La situation de Makassar nous rappelle que ces valeurs reposent sur un écosystème fragile. Lorsqu’un acteur de la diffusion et de la distribution du livre indépendant vacille, c’est toute la chaîne du livre qui est menacée : maisons d’édition, auteur·ices, traducteur·ices, graphistes, correcteur·ices, imprimeur·euses, libraires, festivals, bibliothèques et, au bout du compte, les lectrices et lecteurs.

Parmi les maisons d’édition aujourd’hui particulièrement concernées figurent notamment PLG, Bandes Détournées, Tartamudo, Alifbata, Les Rêveurs, Les Éditions de l’Oeuf, Ion, Le Crayon Vert, Lapin, Kotoji, Arbitraire, Même pas mal, Courts Bouillon et La Cafetière qui se voient amputées d’une partie de leur chiffre d’affaires, certaines ne s’en remettront pas.
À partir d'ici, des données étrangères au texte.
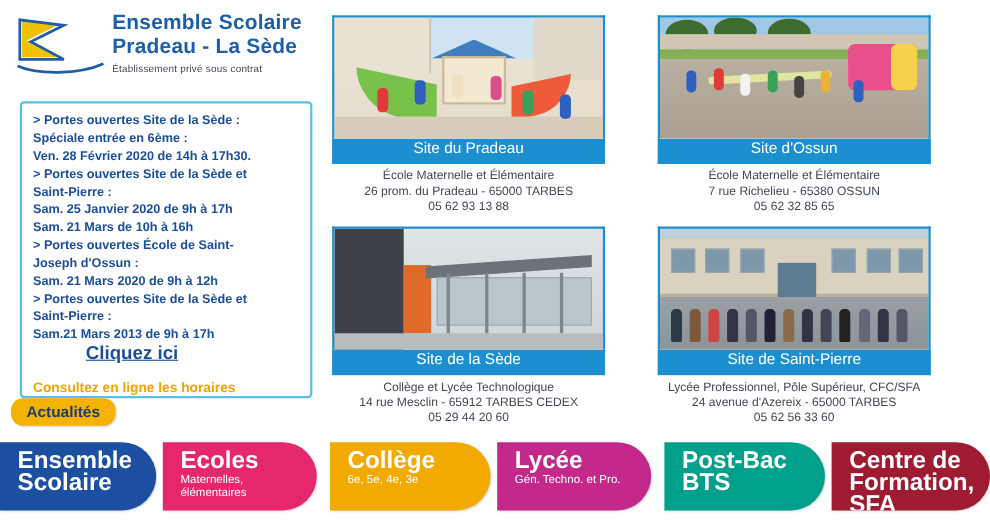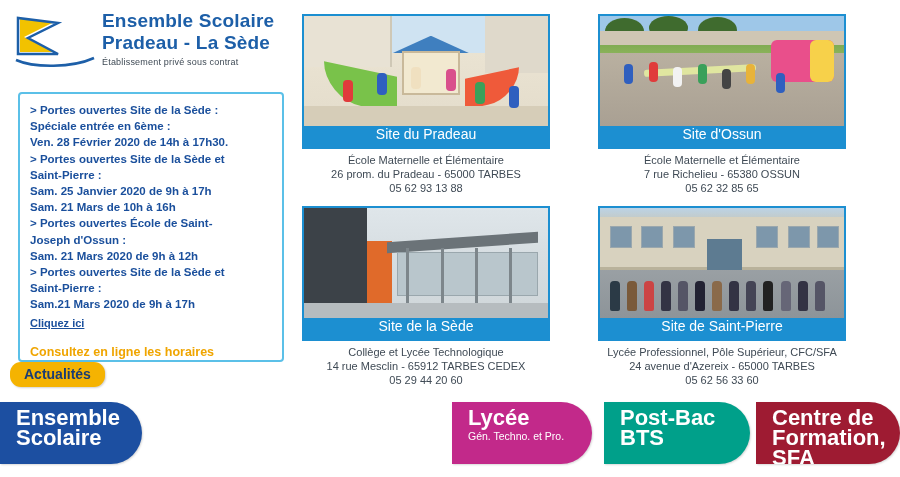--- a/index.html
+++ b/index.html
@@ -243,7 +243,7 @@
     <div class="news-line">Sam. 21 Mars 2020 de 9h à 12h</div>
     <div class="news-line">&gt; Portes ouvertes Site de la Sède et</div>
     <div class="news-line">Saint-Pierre :</div>
-    <div class="news-line">Sam.21 Mars 2020 de 9h à 17h</div>
+    <div class="news-line">Sam.21 Mars 2013 de 9h à 17h</div>
     <a class="news-link" href="#">Cliquez ici</a>
     <div class="news-consult">Consultez en ligne les horaires</div>
   </div>

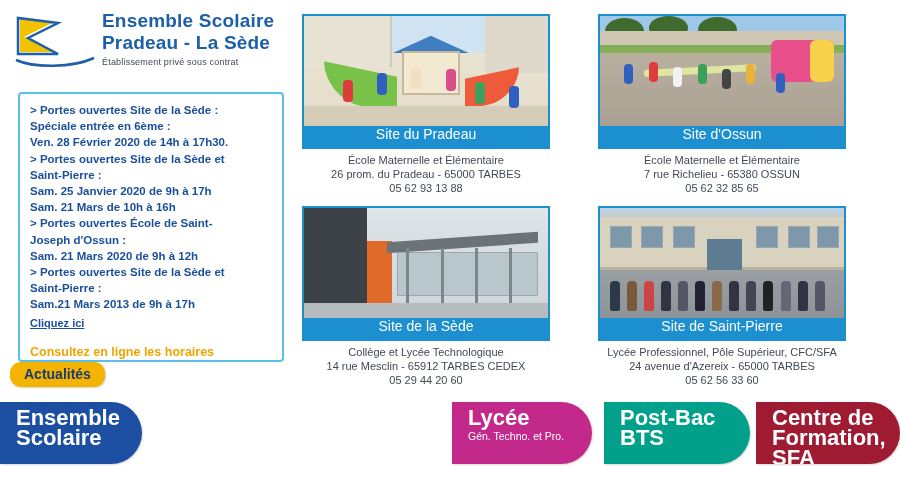--- a/index.html
+++ b/index.html
@@ -68,12 +68,13 @@
   }
   .news-link {
     color: #1a4f9c;
-    font-size: 11px;
+    font-size: 17px;
     font-weight: bold;
     text-decoration: underline;
     line-height: 16.2px;
     display: inline-block;
     cursor: pointer;
+    margin-left: 48px;
   }
   .news-consult {
     color: #f0a500;

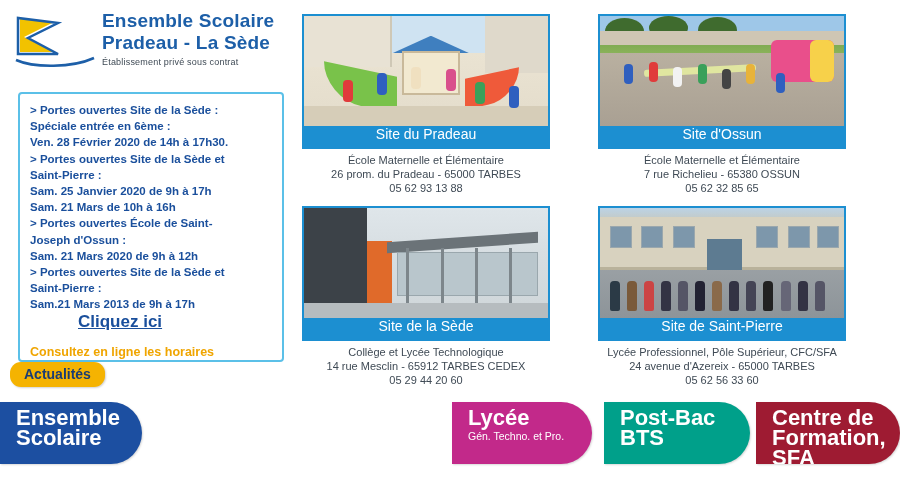--- a/index.html
+++ b/index.html
@@ -366,6 +366,11 @@
 Scolaire</div>
       <div class="r-sub"></div>
     </div>
+    <div class="ribbon" id="rb-1">
+      <div class="r-title">Ecoles</div>
+      <div class="r-sub">Maternelles,
+élémentaires</div>
+    </div>
     <div class="ribbon" id="rb-3">
       <div class="r-title">Lycée</div>
       <div class="r-sub">Gén. Techno. et Pro.</div>

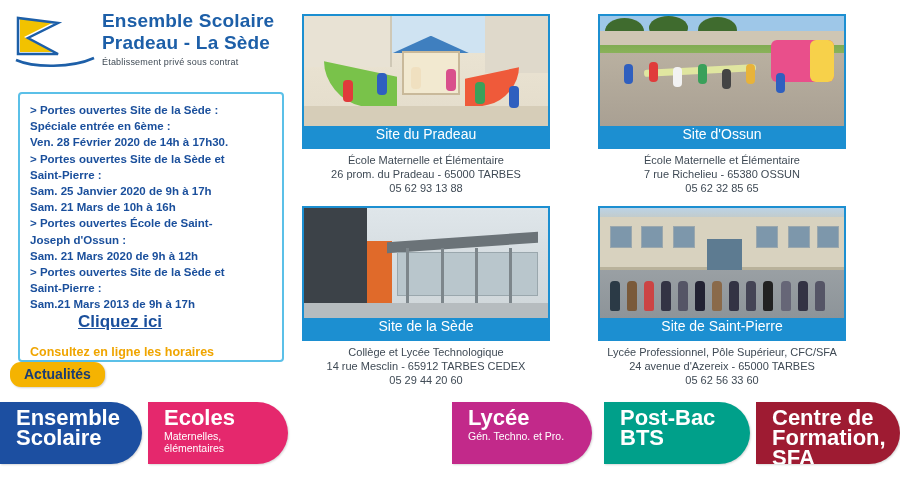--- a/index.html
+++ b/index.html
@@ -371,6 +371,10 @@
       <div class="r-sub">Maternelles,
 élémentaires</div>
     </div>
+    <div class="ribbon" id="rb-2">
+      <div class="r-title">Collège</div>
+      <div class="r-sub">6e, 5e, 4e, 3e</div>
+    </div>
     <div class="ribbon" id="rb-3">
       <div class="r-title">Lycée</div>
       <div class="r-sub">Gén. Techno. et Pro.</div>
Derrière chacune d’elles, ce sont des équipes, des catalogues, des auteur·ices et des projets éditoriaux qui participent chaque jour à la richesse de la bande dessinée indépendante et à la bibliodiversité.

Le Club 99 apporte son soutien aux équipes de Makassar, qui poursuivent leurs efforts pour trouver des solutions, ainsi qu’à l’ensemble des maisons d’édition touchées par cette crise.

Nous rejoignons les appels de la FEDEI et du SEA et appelons à une mobilisation collective.